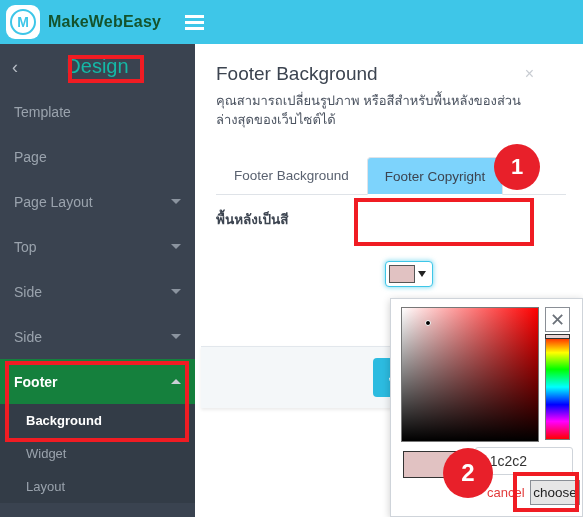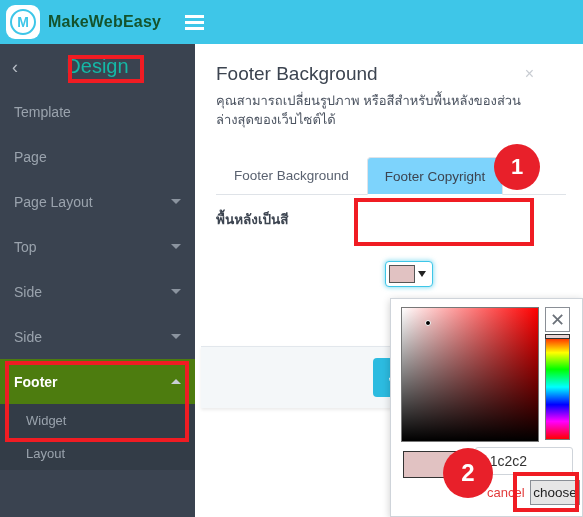--- a/index.html
+++ b/index.html
@@ -62,7 +62,7 @@
     display: flex; align-items: center; justify-content: space-between;
     color: #9aa3ad; font-size: 14px; cursor: pointer;
   }
-  .nav-item.bright { color: #ffffff; font-weight: bold; background: #4d7c0f; }
+  .nav-item.bright { color: #ffffff; font-weight: bold; background: #15803d; }
   .nav-sub {
     height: 33px; padding-left: 26px;
     display: flex; align-items: center;

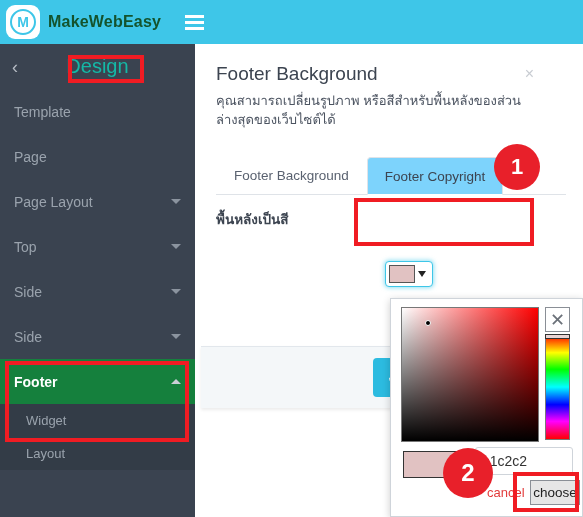--- a/index.html
+++ b/index.html
@@ -266,6 +266,9 @@
     <div class="nav-item bright">
       <span>Footer</span>
       <span class="caret up"></span>
+    </div>
+    <div class="nav-sub active">
+      <span>Background</span>
     </div>
     <div class="nav-sub">
       <span>Widget</span>

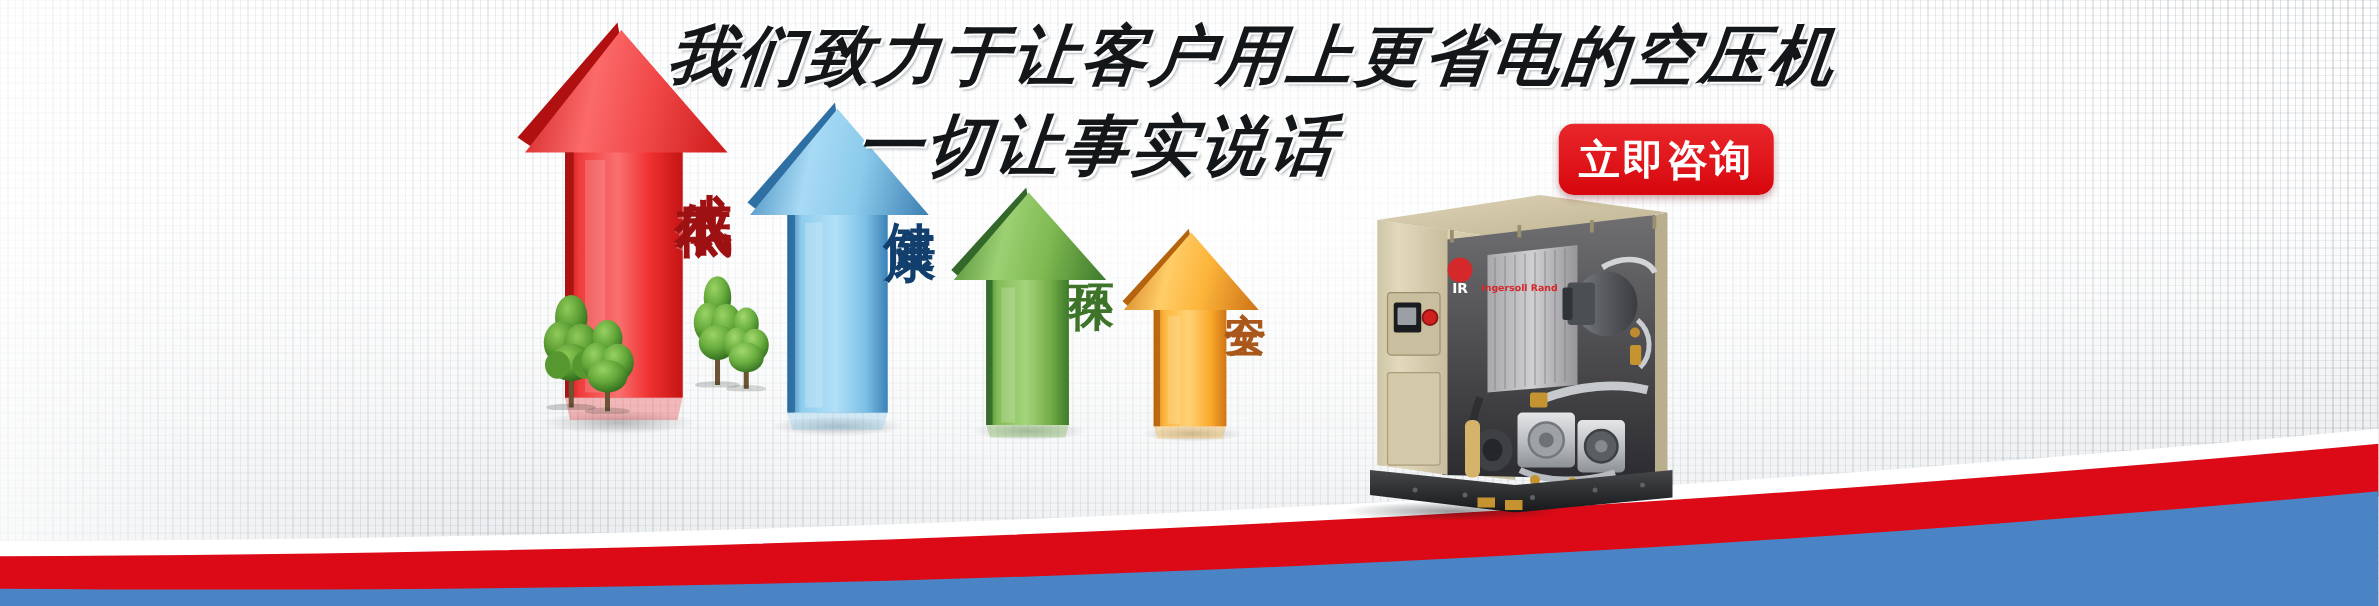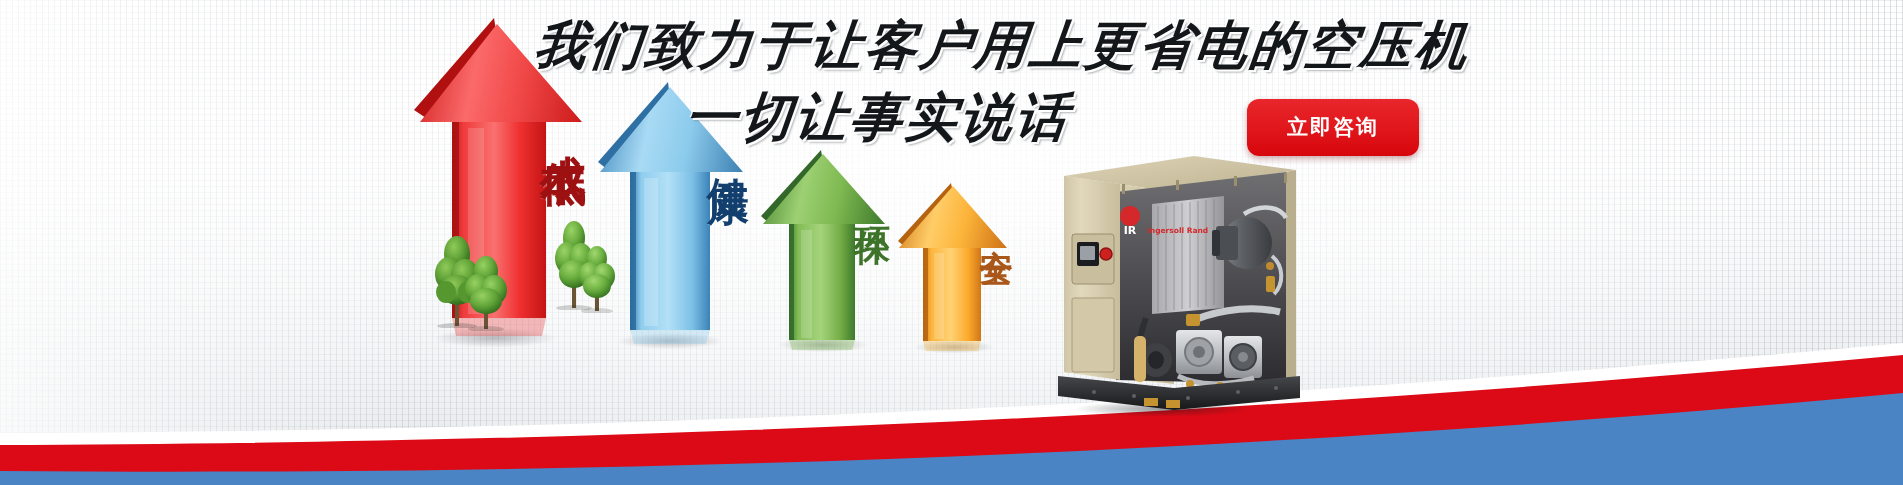--- a/index.html
+++ b/index.html
@@ -80,7 +80,7 @@
     color:#ffffff;
     font-family:"DejaVu Sans", sans-serif;
     font-weight:bold;
-    font-size:21px;
+    font-size:33px;
     letter-spacing:2px;
     line-height:1;
     text-align:right;

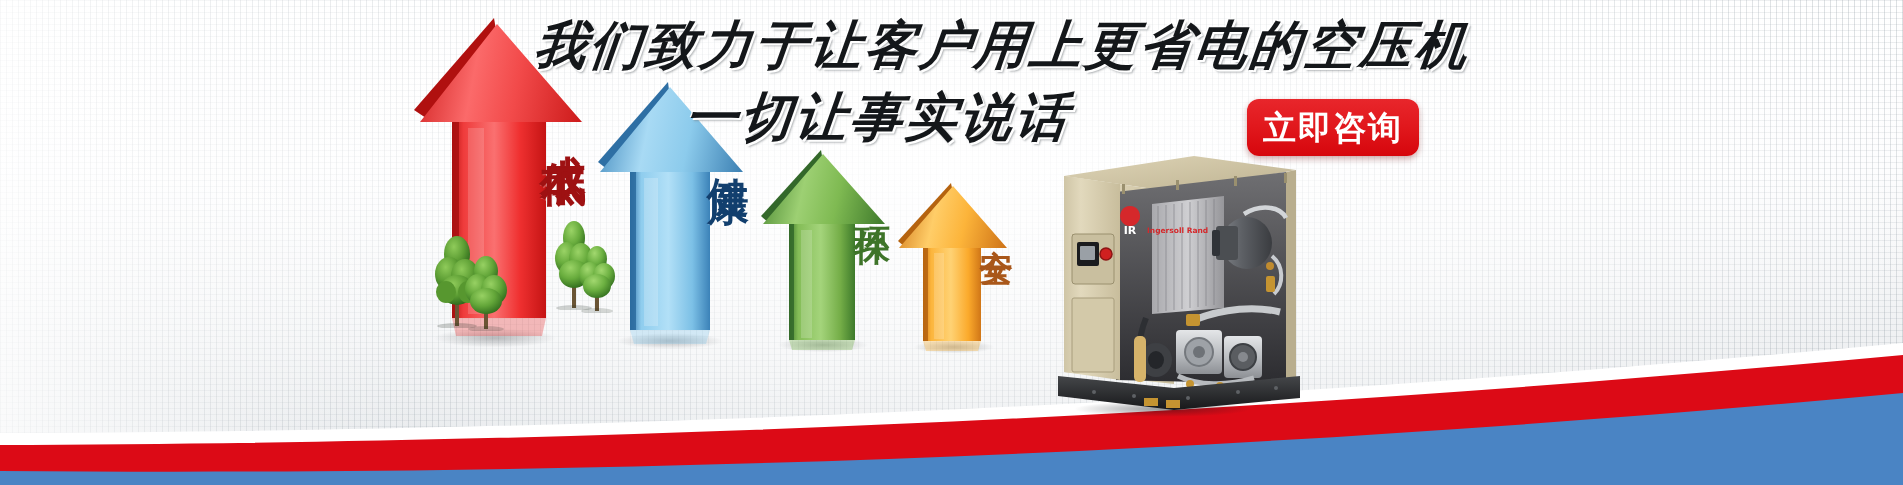--- a/index.html
+++ b/index.html
@@ -121,7 +121,7 @@
   
   .machine{
     position:absolute;
-    left:1048px; top:148px;
+    left:1086px; top:148px;
     width:255px; height:262px;
     z-index:7;
   }

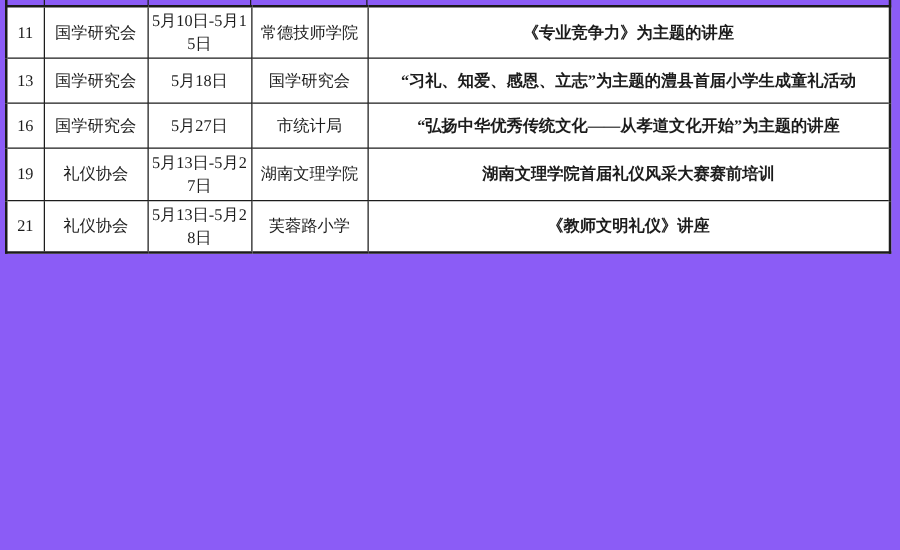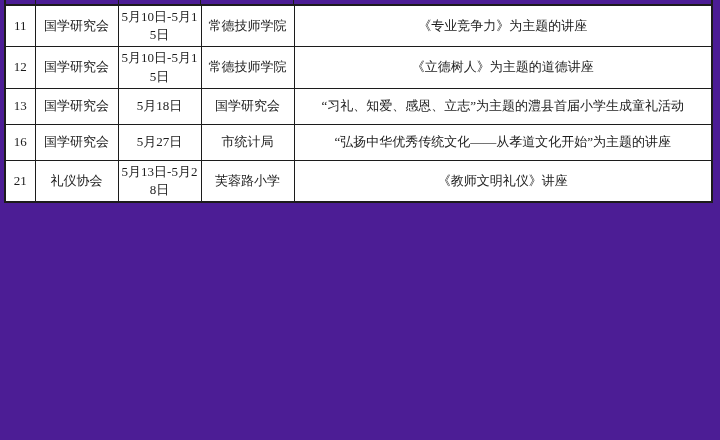--- a/index.html
+++ b/index.html
@@ -11,7 +11,7 @@
     position: relative;
     width: 720px;
     height: 440px;
-    background: #4c1d95;
+    background: #8b5cf6;
     overflow: hidden;
     font-family: "Liberation Serif", "DejaVu Serif", serif;
     color: #1c1c1c;

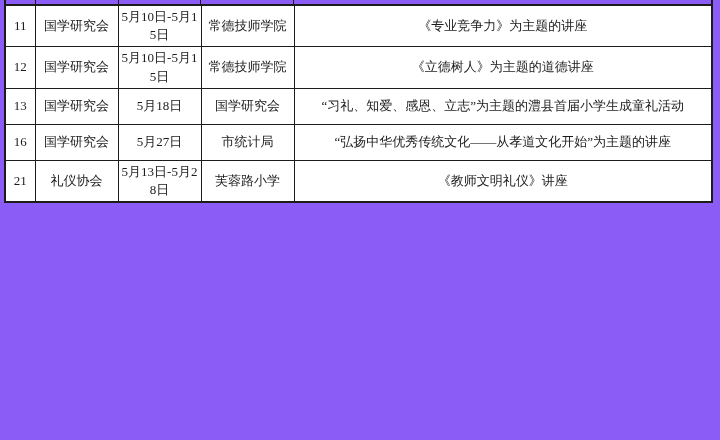--- a/index.html
+++ b/index.html
@@ -72,7 +72,7 @@
   col.c-activity { width: auto; }
 
   td.cell-date, td.cell-location { padding: 2px 6px; }
-  td.cell-activity { padding: 2px 8px; }
+  td.cell-activity { padding: 2px 8px; font-weight: bold; }
 </style>
 </head>
 <body>

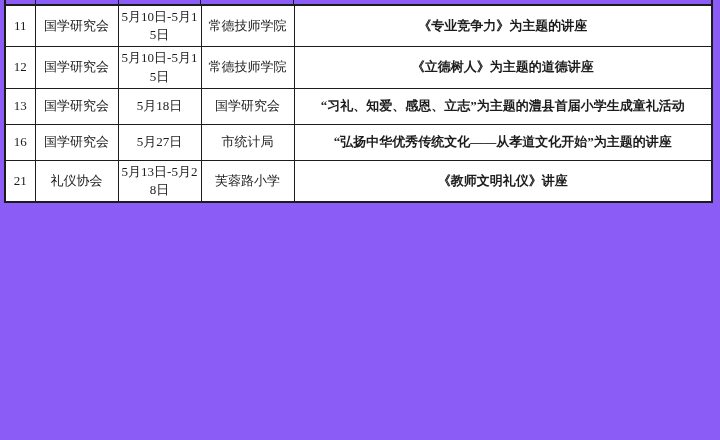--- a/index.html
+++ b/index.html
@@ -104,13 +104,6 @@
           <td class="cell-activity">《专业竞争力》为主题的讲座</td>
         </tr>
         <tr>
-          <td class="cell-index">12</td>
-          <td class="cell-org">国学研究会</td>
-          <td class="cell-date">5月10日-5月15日</td>
-          <td class="cell-location">常德技师学院</td>
-          <td class="cell-activity">《立德树人》为主题的道德讲座</td>
-        </tr>
-        <tr>
           <td class="cell-index">13</td>
           <td class="cell-org">国学研究会</td>
           <td class="cell-date">5月18日</td>

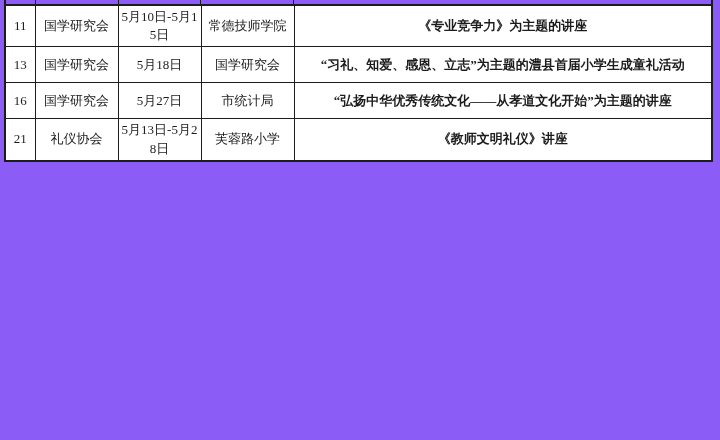--- a/index.html
+++ b/index.html
@@ -118,6 +118,13 @@
           <td class="cell-activity">“弘扬中华优秀传统文化——从孝道文化开始”为主题的讲座</td>
         </tr>
         <tr>
+          <td class="cell-index">19</td>
+          <td class="cell-org">礼仪协会</td>
+          <td class="cell-date">5月13日-5月27日</td>
+          <td class="cell-location">湖南文理学院</td>
+          <td class="cell-activity">湖南文理学院首届礼仪风采大赛赛前培训</td>
+        </tr>
+        <tr>
           <td class="cell-index">21</td>
           <td class="cell-org">礼仪协会</td>
           <td class="cell-date">5月13日-5月28日</td>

### Assignment
Write out every line from the entries where "date" appears.

### Answer section
   td.cell-date, td.cell-location { padding: 2px 6px; }
-          <td class="cell-date">5月10日-5月15日</td>
           <td class="cell-date">5月18日</td>
+          <td class="cell-date">5月13日-5月27日</td>
           <td class="cell-date">5月13日-5月28日</td>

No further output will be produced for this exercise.